Of the 428 patients evaluated, 105 experienced DM and 53 had PCSM during the follow-up, which extended to 20 years (median follow-up for censored patients was 15.5 years; interquartile range [IQR], 14.6-16.6 years). The median GPS was 26 (IQR, 19-39 units).
The GPS appeared to be highly associated with DM and PCSM at 20 years, according to the investigators. Univariable analysis demonstrated that the regression to the mean (RM)-corrected hazard ratio (HR) for GPS per 20 units was 3.67 (95% CI, 2.34 to 6.27) and 4.37 (95% CI, 2.22 to 11.23) for DM and PCSM, respectively. Also, Log2PSA, high grade, and high stage were each associated with both outcomes on univariable analysis.

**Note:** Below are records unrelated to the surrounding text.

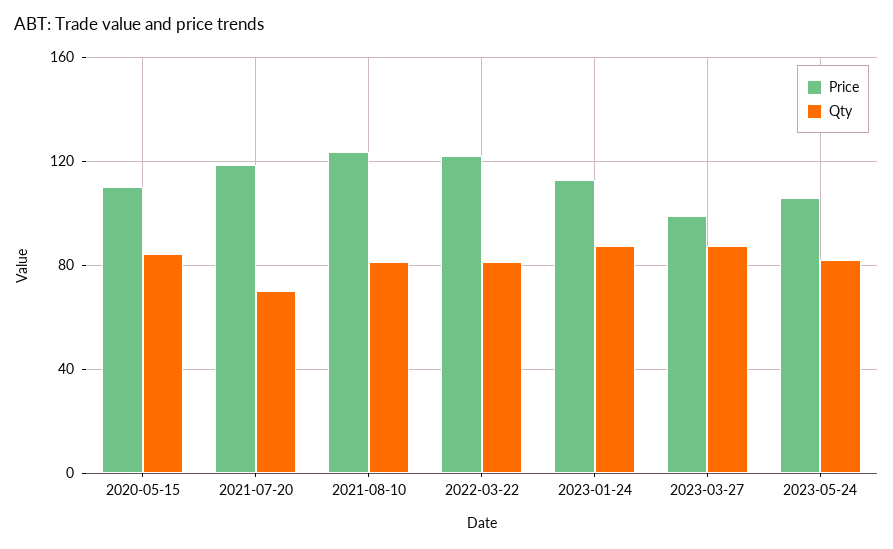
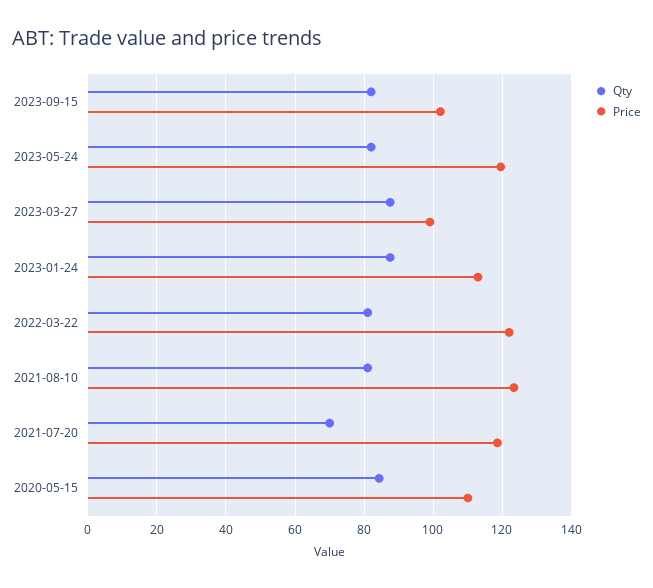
Price, 2023-05-24: 105 -> 120
Qty, 2023-09-15: none -> 82
Price, 2023-09-15: none -> 102

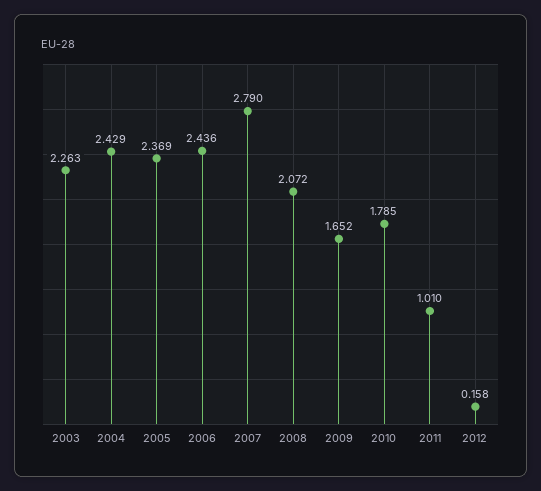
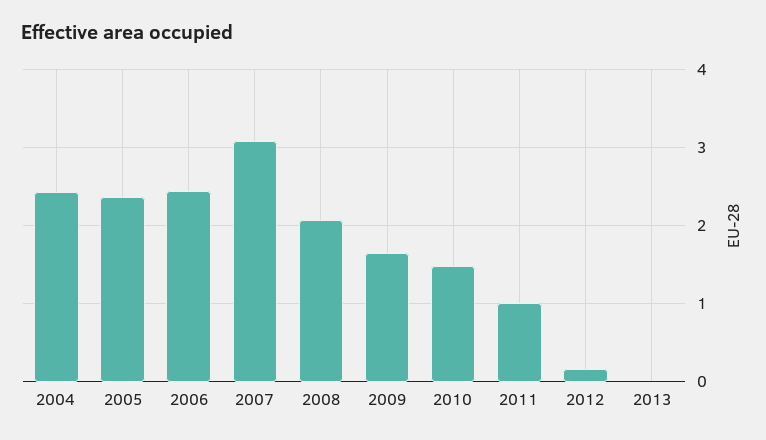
2003: 2.263 -> none
2007: 2.79 -> 3.1
2010: 1.785 -> 1.5
2013: none -> 0

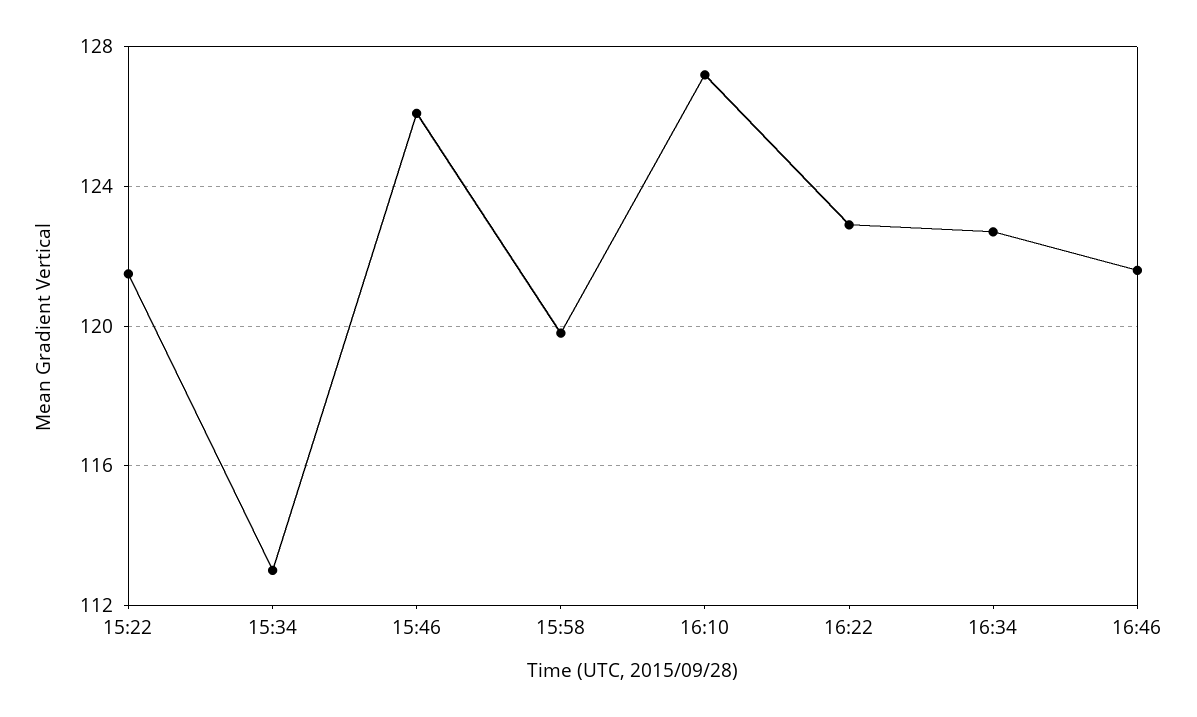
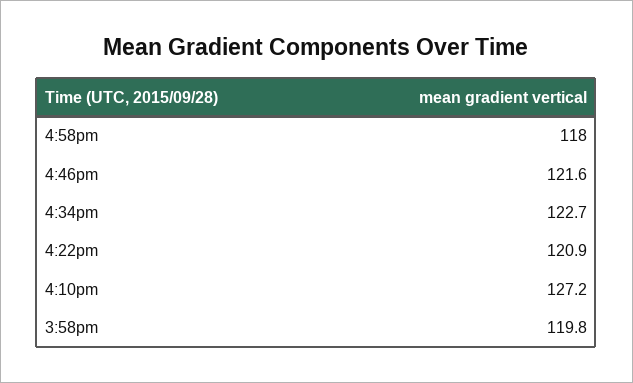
15:22: 121.5 -> none
15:34: 113 -> none
15:46: 126 -> none
16:22: 123 -> 120.9
4:58pm: none -> 118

On multivariable analysis, the researchers found that the GPS appeared to remain highly associated with DM and PCSM (RM-corrected HR, 2.24; 95% CI, 1.49 to 3.53; and HR, 2.30; 95% CI, 1.45 to 4.36, respectively). RM-corrected estimates of the 20-year absolute risk of DM and PCSM as a function of the GPS indicated a low risk of both outcomes with GPS <20 and a large increase in risk with GPS >40. Log2PSA and high stage remained significantly associated with DM, and Log2PSA remained significantly associated with PCSM.

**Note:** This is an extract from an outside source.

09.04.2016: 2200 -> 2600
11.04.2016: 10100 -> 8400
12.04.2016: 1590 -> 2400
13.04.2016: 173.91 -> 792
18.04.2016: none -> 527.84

According to the researchers, study limitations include changes in standardized biopsy grading and stage migration since initial patient enrollment, and their results should be considered an exploratory analysis because the GPS was developed in this population sample.
“With long-term follow-up, the GPS test appears to be associated with both DM and PCSM and improves the accuracy of models containing clinical variables alone,” stated the study authors. “These findings suggest that genomic changes in the tumor tissue, quantified by the GPS test, provide additional biological insight into the long-term risk of DM and PCSM. This information may be valuable to those considering active surveillance.”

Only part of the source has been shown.